INTRINSIC GAMMA-AMINOBUTYRIC-ACID RECEPTORS MODULATE THE RELEASE OF CATECHOLAMINE FROM CANINE ADRENAL-GLAND INSITU

Abstract

Immunohistochemical analysis documented the presence of .gamma.-aminobutyric acid (GABA)-containing fibers and GABA-containing chromaffin cells in canine adrenal glands. A dense network of fibers was visualized at the boundary between medullary and cortical cells, and, in the medullary tissue, GABA-containing fibers surrounded chromaffin cells. Some of these fibers enter the adrenal medulla together with splanchnic cholinergic nerves. The functional role of the GABAergic system in the regulation of catecholamine release from adrenal chromaffin cells was studied in canine adrenal glands in situ, using an autoperfusion system for the adrenal gland that was designed to eliminate indirect central effects of drugs or their metabolites on catecholamine release. The present study documents that GABA modulates the spontaneous release of catecholamines and the release elicited by electrical stimulation of the splanchnic nerve. GABAA receptor agonists such as THIP or muscimol increased the catecholamine content in adrenal effluent blood, whereas bicuculline (0.05 mmol/2 ml min-1), a GABAA receptor antagonist, reduced it. Baclofen (0.094 mmol/2 ml min-1), a GABAB receptor agonist, failed to alter the catecholamine content in adrenal effluent blood. The increased release of catecholamines elicited by 4,5,6,7-tetrahydroisoxazolo[5,4-c]pyridin-3[2H]-one. (THIP; 0.143 mmol/2 ml min-1) was prevented by bicuculline (0.05 mmol/2 ml min-1) but not by hexamethonium (2.48 mmol/2 ml min-1) or naloxone (0.122 mmol/2 ml min-1). Furthermore, denervation of the adrenal glands failed to prevent the THIP-elicited release of catecholamines.

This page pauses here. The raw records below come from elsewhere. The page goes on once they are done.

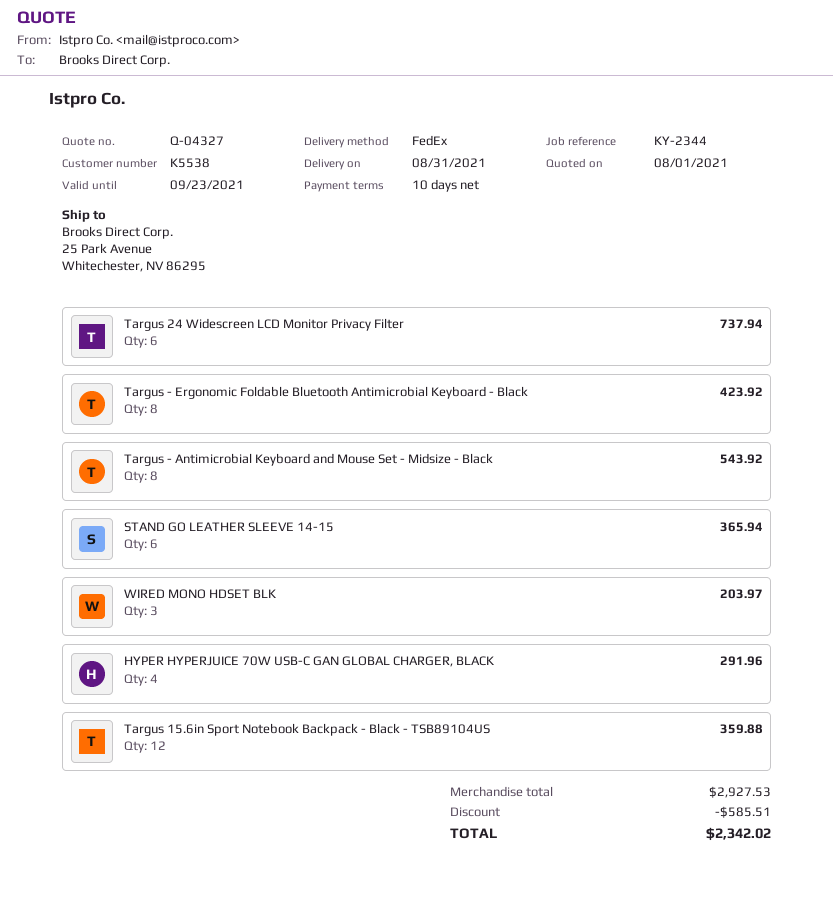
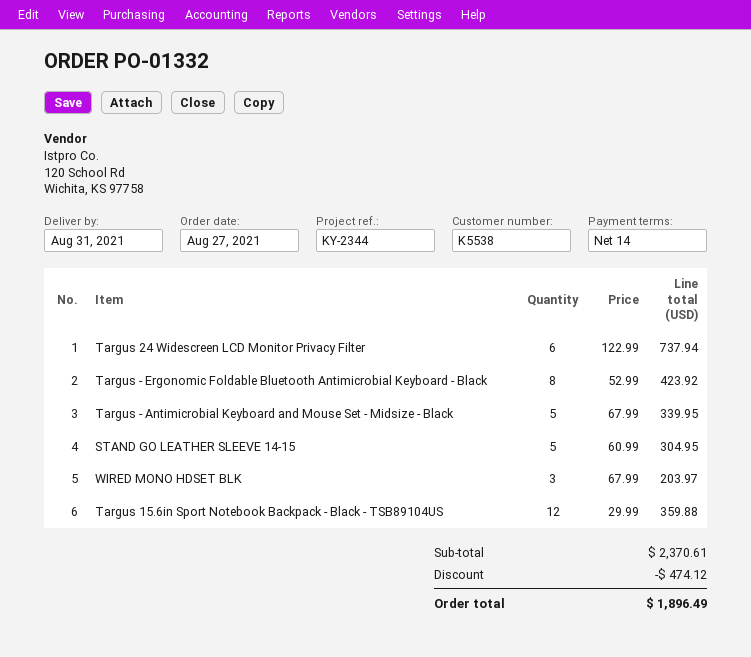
payment terms: 10 days -> 14 days
Targus - Antimicrobial Keyboard and Mouse Set - Midsize - Black: 8 for 543.92 -> 5 for 339.95
STAND GO LEATHER SLEEVE 14-15: 6 for 365.94 -> 5 for 304.95
HYPER HYPERJUICE 70W USB-C GAN GLOBAL CHARGER, BLACK: 4 for 291.96 -> none
subtotal: 2927.53 -> 2370.61
discount: 585.51 -> 474.12
total: 2342.02 -> 1896.49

These data suggest that THIP released catecholamines through direct stimulation of GABAA receptors located on chromaffin cell membranes, presumably by causing a burst of Cl- channel opening whereby Cl- could flow extracellularly and elicit membrane depolarization. The present data also showed that the extent of catecholamine release elicited by splanchnic nerve stimulation was decreased by administration of THIP (1 mg/kg i.v.) and was increased by bicuculline (1 mg/kg i.v.). These data showing that GABAA receptor agonists inhibit the release of catecholamines elicited by nicotinic receptor stimulation suggest that endogenous GABA may reduce the responsiveness of nicotinic receptors on chromaffin cells.